Relevance to the Machine Learning Community

Cybersecurity is of the utmost importance for computing systems. The ethics guidelines for trustworthy artificial intelligence authored by the European Commission’s High Level Expert Group on Artificial Intelligence on December 2018, have recently highlighted that machine learning-based artificial intelligence developments in various fields, including cybersecurity, are improving the quality of our lives every day.

Due to the scale and complexity of current systems, cybersecurity is a permanent and growing concern in industry and academia. On the one hand, the volume and diversity of functional and non-functional data, including open source information, along with increasingly dynamical operating environments, create additional obstacles to the security of systems and to the privacy and security of data. On the other hand, it creates an information rich environment that, leveraged by techniques in the crossing of modern machine learning, data science and visualization fields, will contribute to improve systems and data security and privacy.

This poses significant, industry relevant, challenges to the machine learning and cybersecurity communities, as the main problems arise in contexts of dynamic operating environments and unexpected operating conditions, motivating the demand for production-ready systems able to improve and, adaptively, maintain the security of computing systems as well as the security and privacy of data.

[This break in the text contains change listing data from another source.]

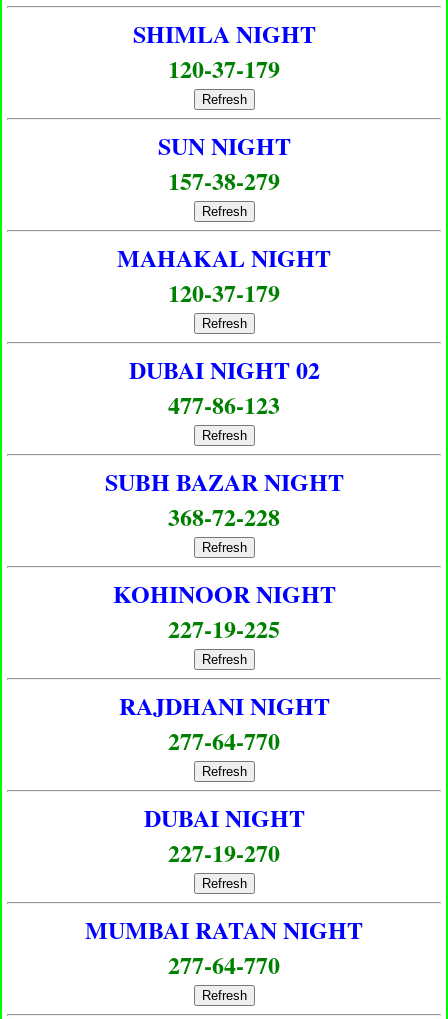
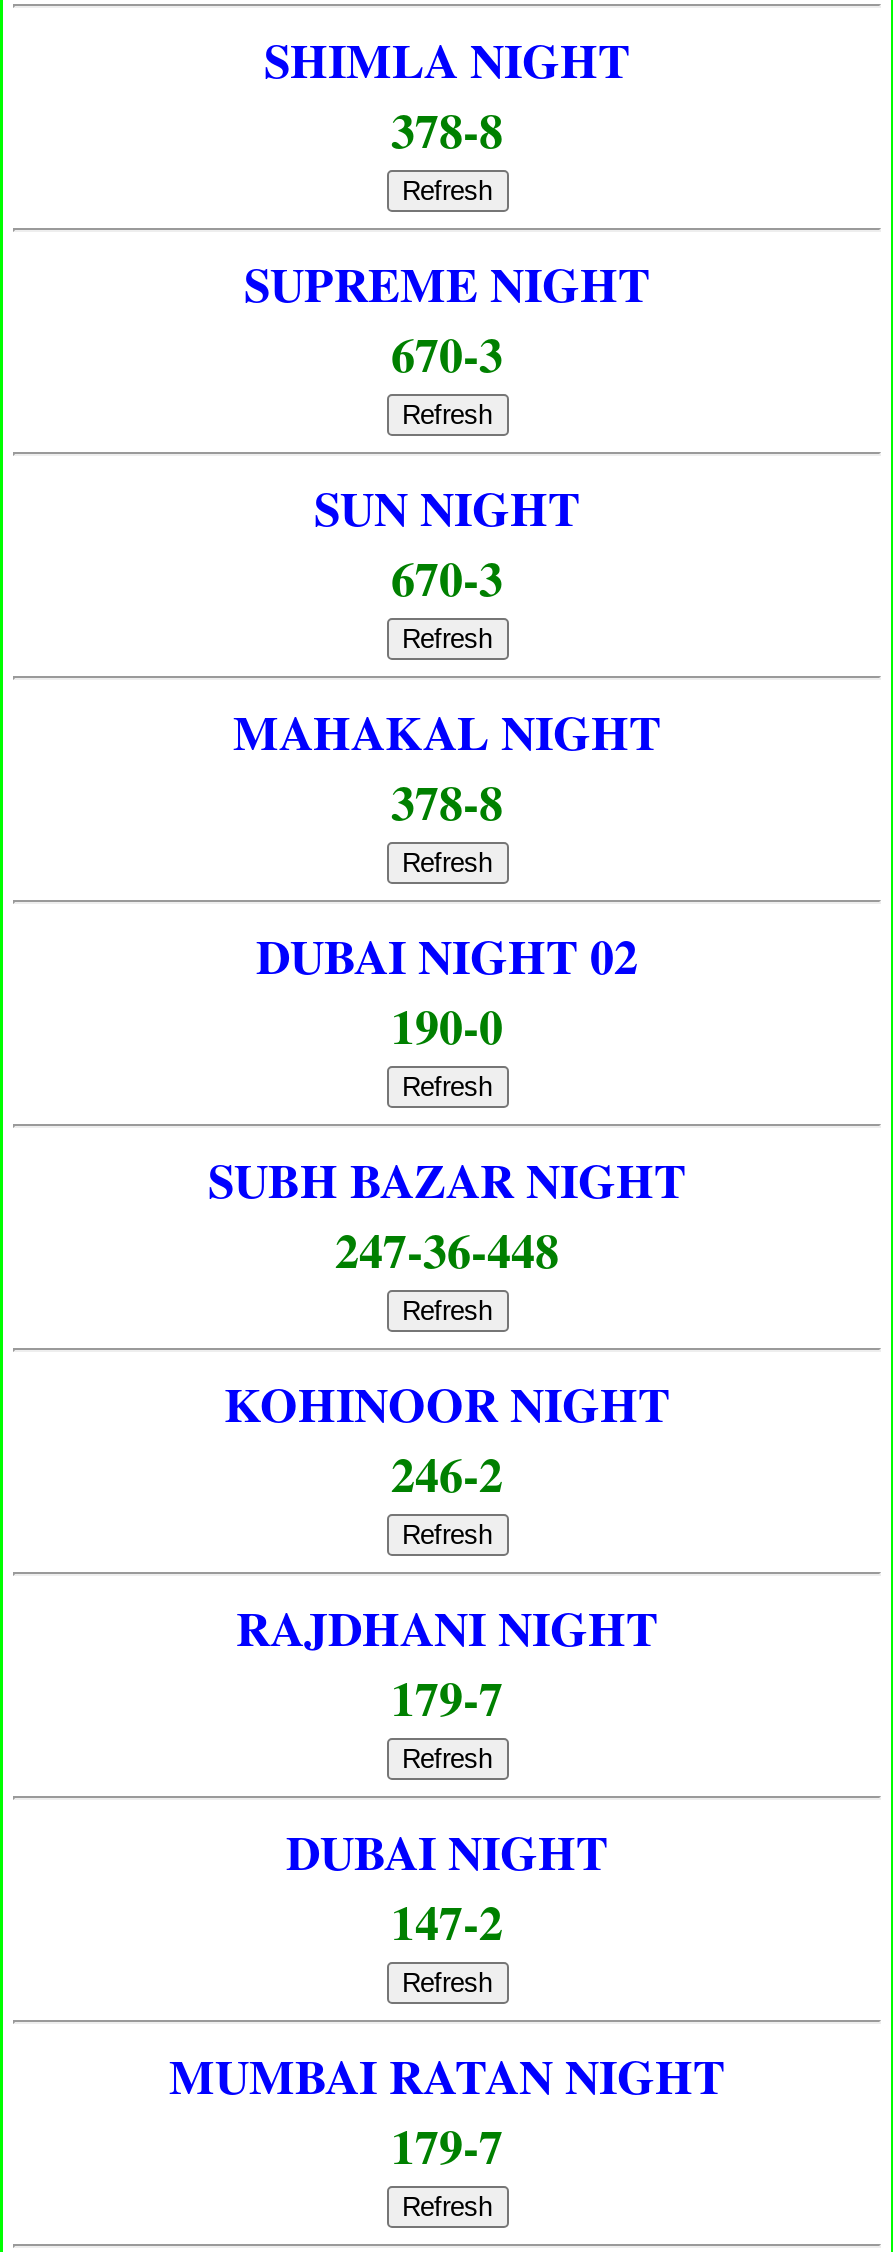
- 120-37-179
+ 378-8
+ Refresh
+ SUPREME NIGHT
+ 670-3

- 157-38-279
+ 670-3

- 120-37-179
+ 378-8

- 477-86-123
+ 190-0

- 368-72-228
+ 247-36-448

- 227-19-225
+ 246-2

- 277-64-770
+ 179-7

- 227-19-270
+ 147-2

- 277-64-770
+ 179-7
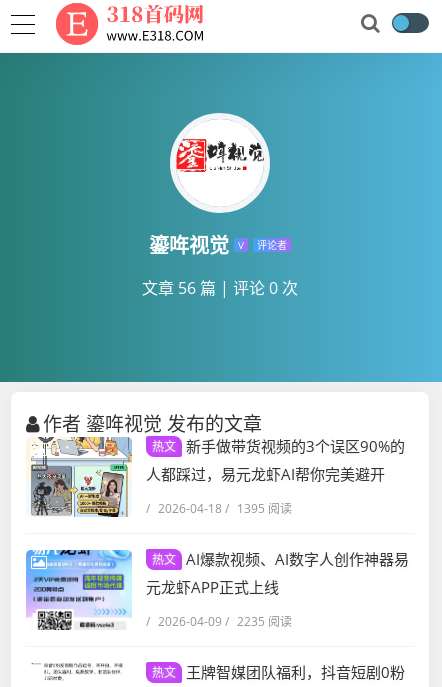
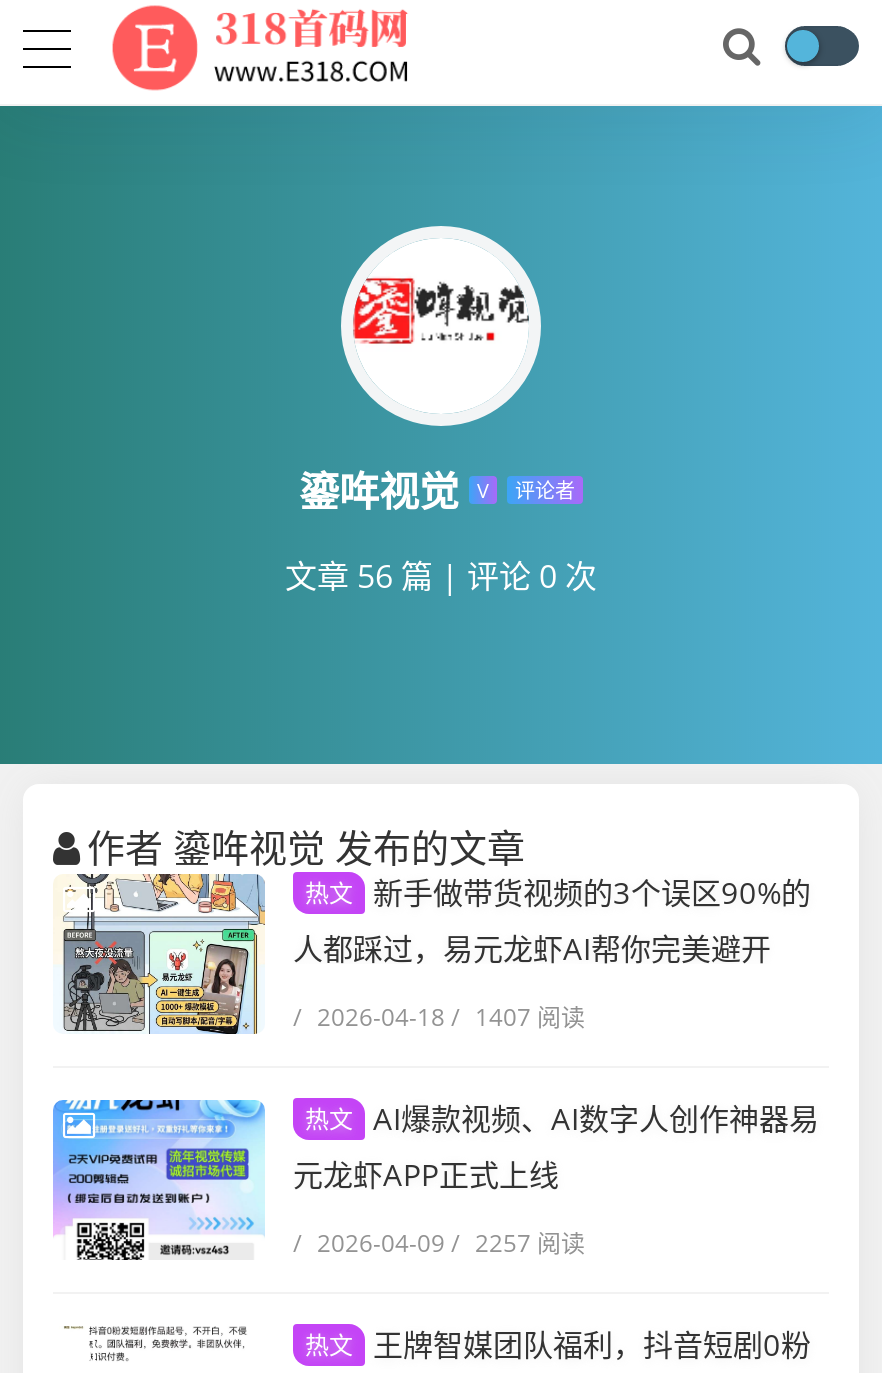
- / 2026-04-18 / 1395 阅读
+ / 2026-04-18 / 1407 阅读

- / 2026-04-09 / 2235 阅读
+ / 2026-04-09 / 2257 阅读
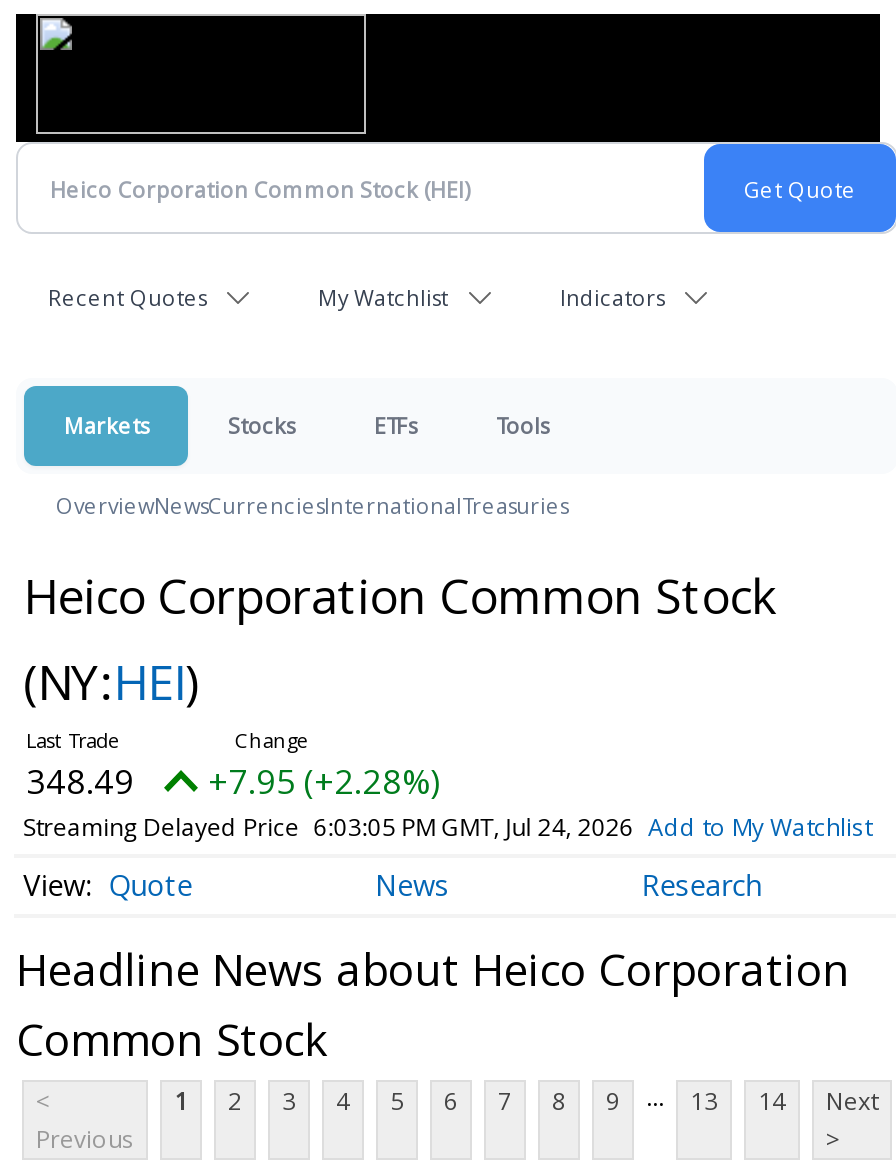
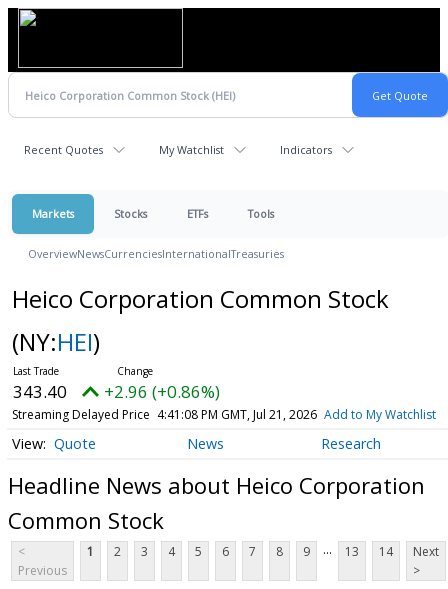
- 348.49
+ 343.40

- +7.95 (+2.28%)
+ +2.96 (+0.86%)

- Streaming Delayed Price 6:03:05 PM GMT, Jul 24, 2026 Add to My Watchlist
+ Streaming Delayed Price 4:41:08 PM GMT, Jul 21, 2026 Add to My Watchlist
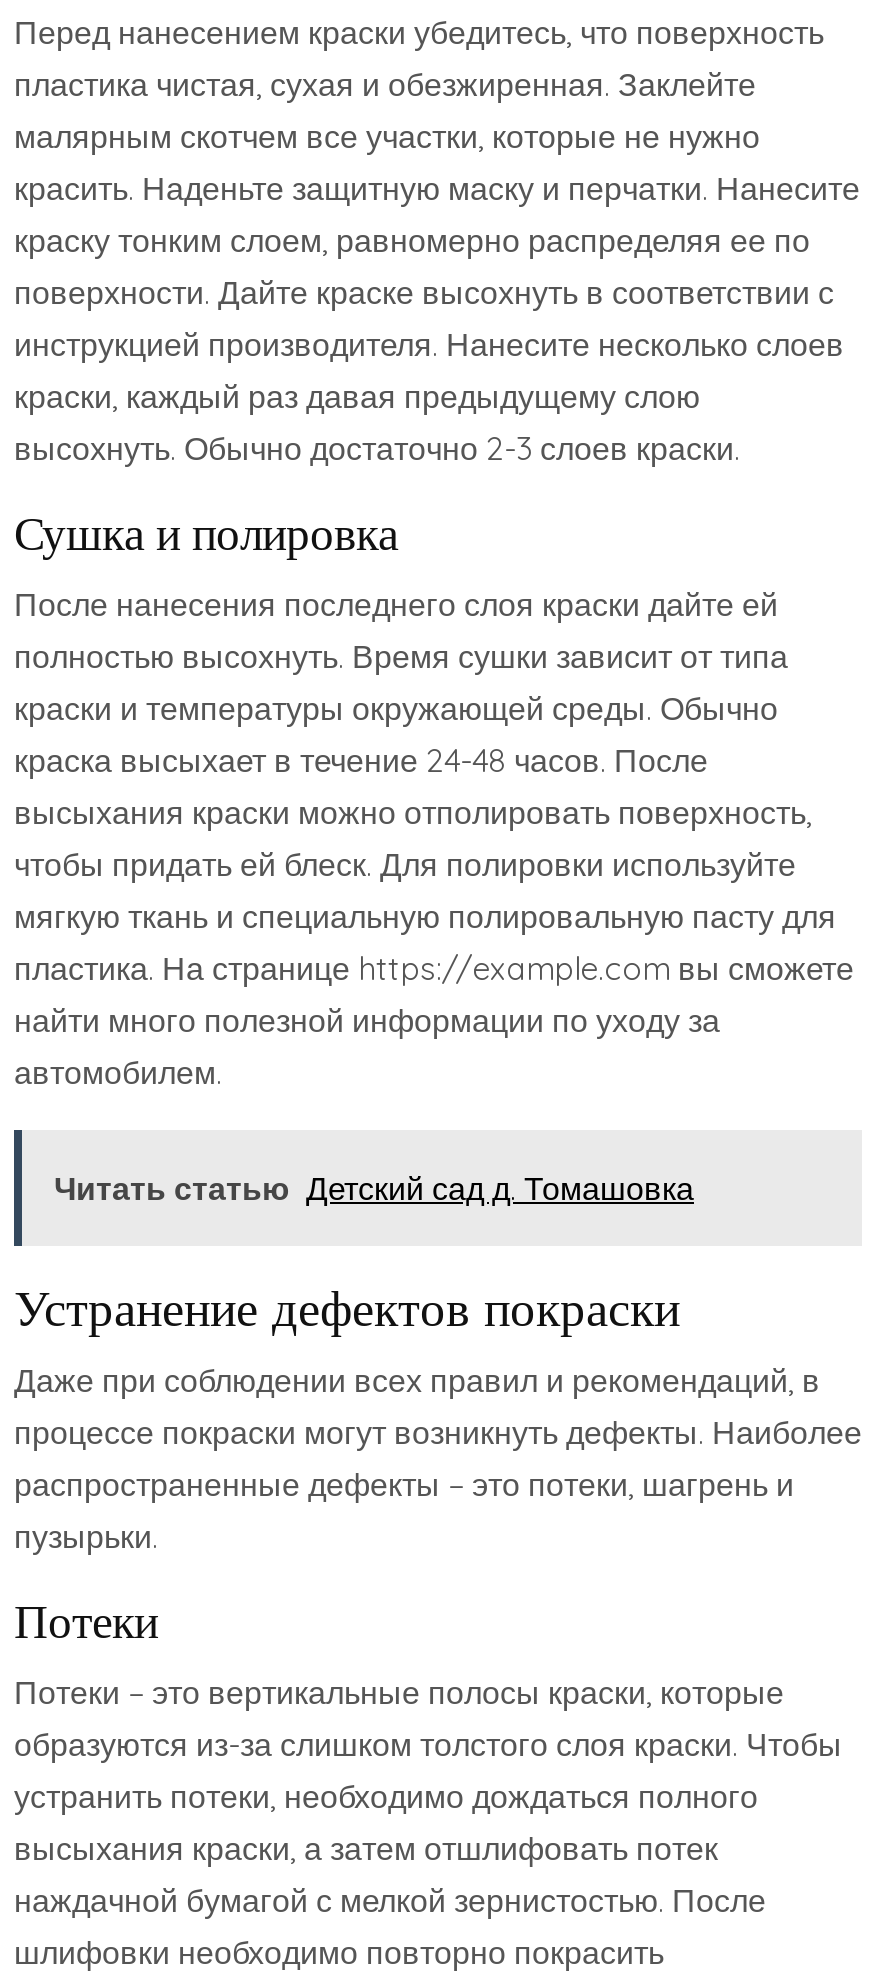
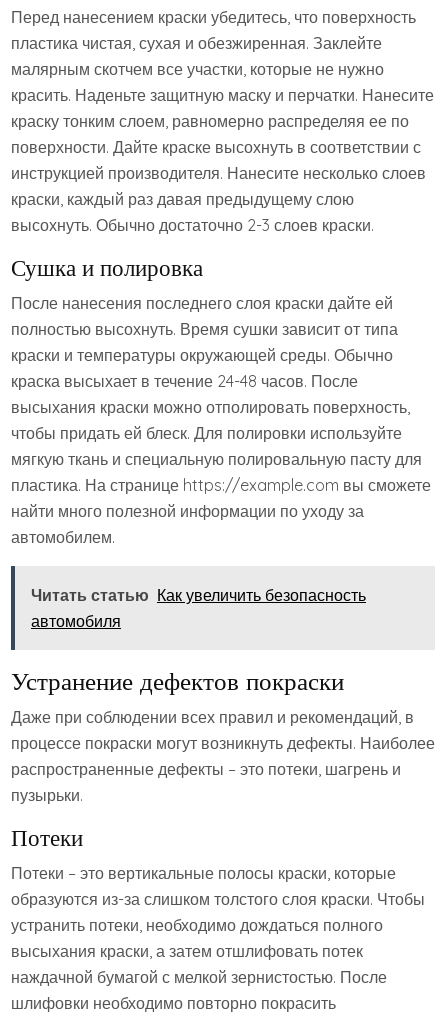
- Читать статью Детский сад д. Томашовка
+ Читать статью Как увеличить безопасность
+ автомобиля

Based on the recent history, we plan to organize this workshop as a European forum for cybersecurity researchers and practitioners that wish to discuss the recent developments of machine learning for developing cybersecurity, by paying special attention to solutions rooted in adversarial learning, pattern mining, neural networks and deep learning, probabilistic inference, anomaly detection, stream learning and mining, and big data analytics.

Motivation

The last decade has been a critical one regarding cybersecurity, with studies estimating the cost of cybercrime to be up to 0.8 percent of the global GDP. Cyberthreats have increased dramatically, exposing sensitive personal and business information, disrupting critical operations and imposing high costs on the economy. The number, frequency, and sophistication of threats will only increase and will become more targeted in nature. Furthermore, today’s computing systems operate under increasing scales and dynamic environments, ingesting and generating more and more functional and non-functional data. The capability to detect, analyse, and defend against threats in (near) real-time conditions is not possible without employing machine learning techniques and big data infrastructure. This gives rise to cyber threat intelligence and analytic solutions, such as (informed) machine learning on big data and open-source intelligence, to perceive, reason, learn, and act against cyber adversary techniques and actions. Moreover, organisations’ security analysts have to manage and protect these systems and deal with the privacy and security of all personal and institutional data under their control. This calls for tools and solutions combining the latest advances in areas such as data science, visualization, and machine learning.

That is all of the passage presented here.